What discount rate should a publicly funded healthcare entity use?
Publicly funded entities often have access to subsidised borrowing (e.g., Public Works Loan Board rates in the UK). The IBR should reflect the actual rate the entity would pay for secured borrowing, not commercial market rates. For NHS trusts, HM Treasury and DHSC guidance provides direction on appropriate discount rates. The rate should be specific to the lease term and currency.
Does the low-value asset exemption apply to medical devices?
The low-value exemption applies to assets with a value of approximately US$5,000 or less when new (IFRS 16.B3). Most medical devices exceed this threshold (even basic monitoring equipment typically exceeds $5,000 new), so the exemption is rarely applicable in healthcare. Items that may qualify include basic ward equipment, standard wheelchairs, or low-cost monitoring devices.
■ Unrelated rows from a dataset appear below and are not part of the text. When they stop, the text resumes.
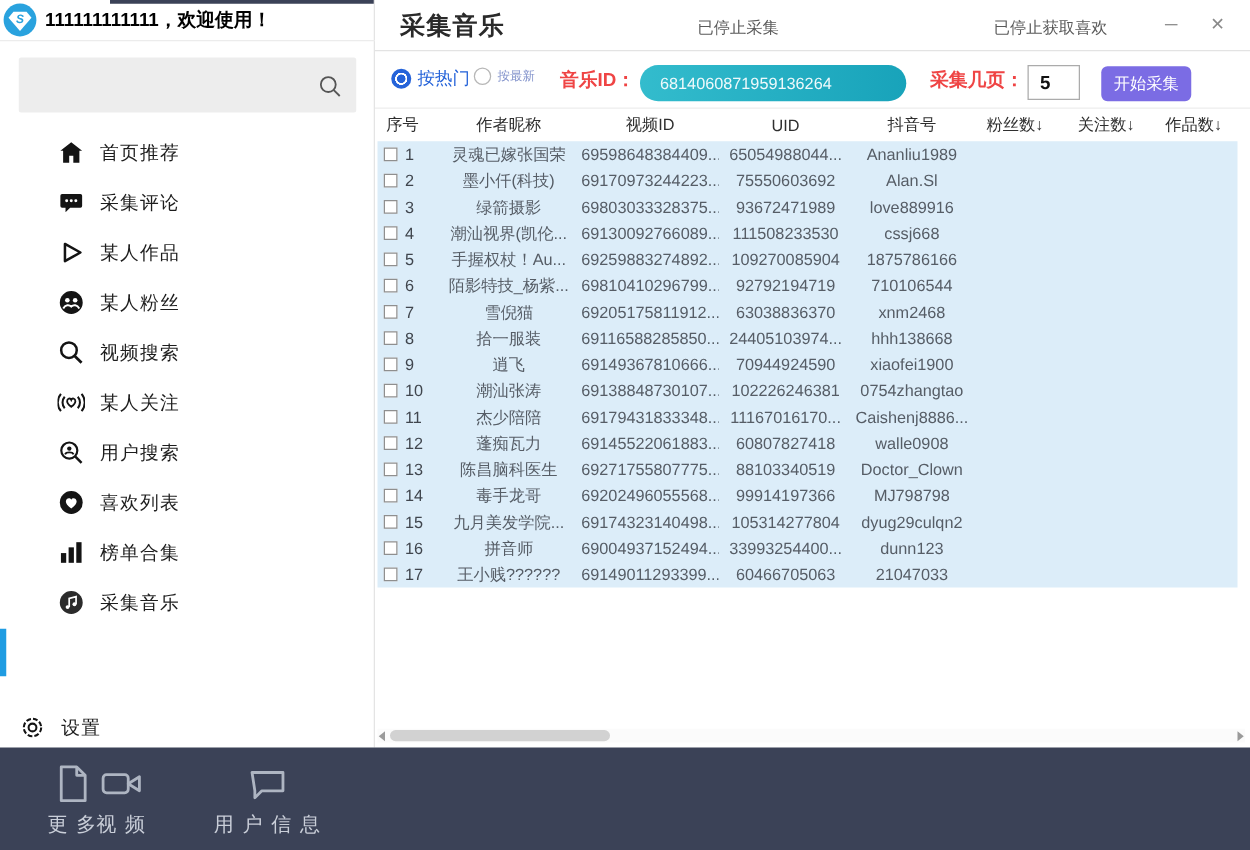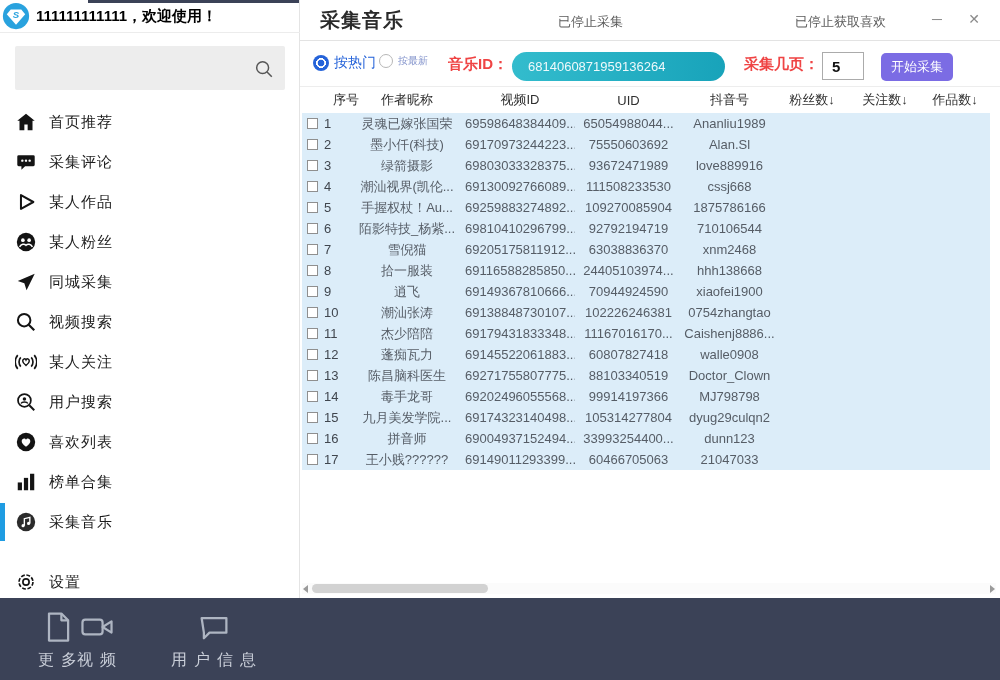"序号" .thead .h0 { margin-left: 24px -> none }
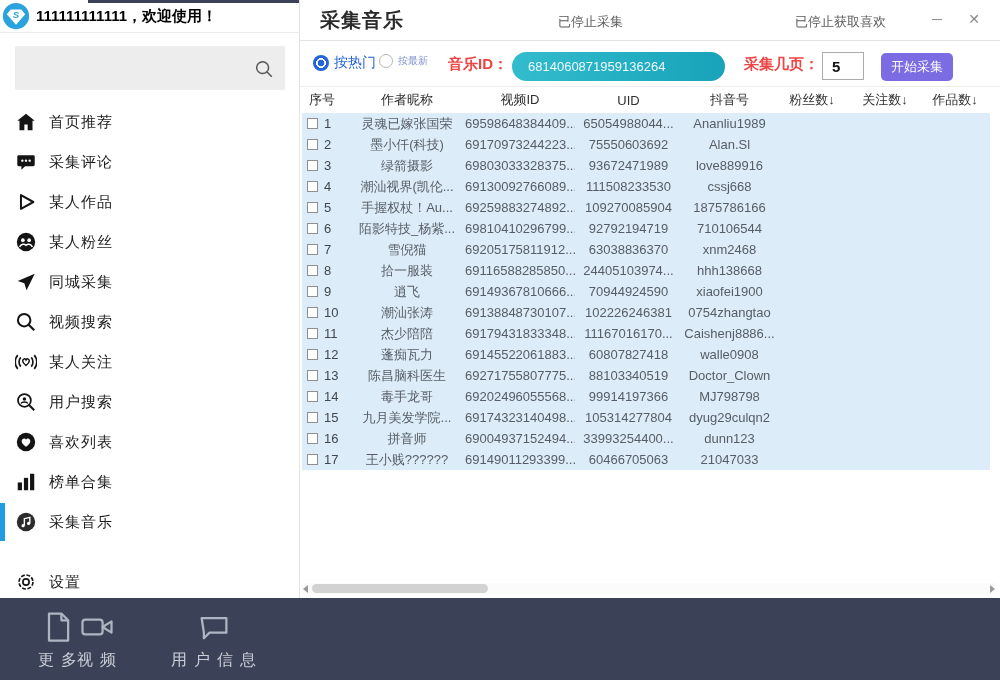"首页推荐" .menu { padding-left: none -> 31px }
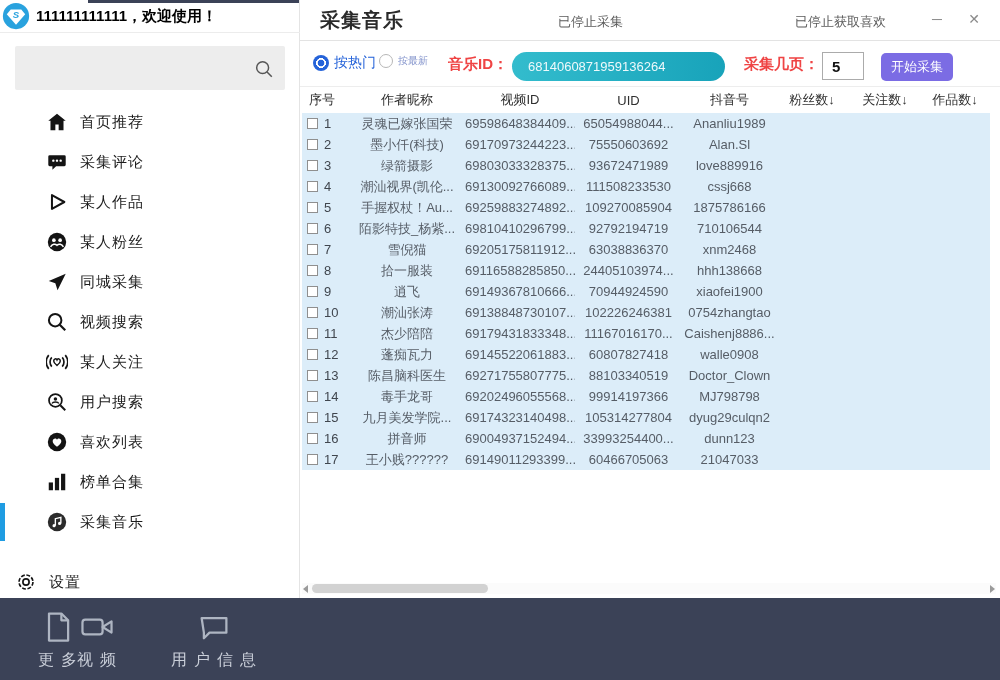"同城采集" div.mitem { html: <div> <span> <svg> <path></path> </svg> </span> <span>同城采集</span> </div> -> none }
How do I handle a lease for healthcare premises with grant-funded fit-out?
Separate the lease accounting from the grant accounting. The lease liability and ROU asset are measured under IFRS 16 as normal. Government grants towards fit-out costs are accounted for under IAS 20 — either deducted from the asset cost or recognised as deferred income. If the grant funds lease payments, recognise grant income systematically over the periods in which the related lease expenses are recognised.
What happens when a healthcare entity terminates a lease early due to service reconfiguration?
Early termination of a lease results in derecognition of the ROU asset and lease liability. Any difference, plus any termination penalty, is recognised in profit or loss. For NHS and publicly funded entities, service reconfiguration may involve DHSC approval processes that affect the timing of derecognition. Assess whether any impairment trigger exists before the formal termination date.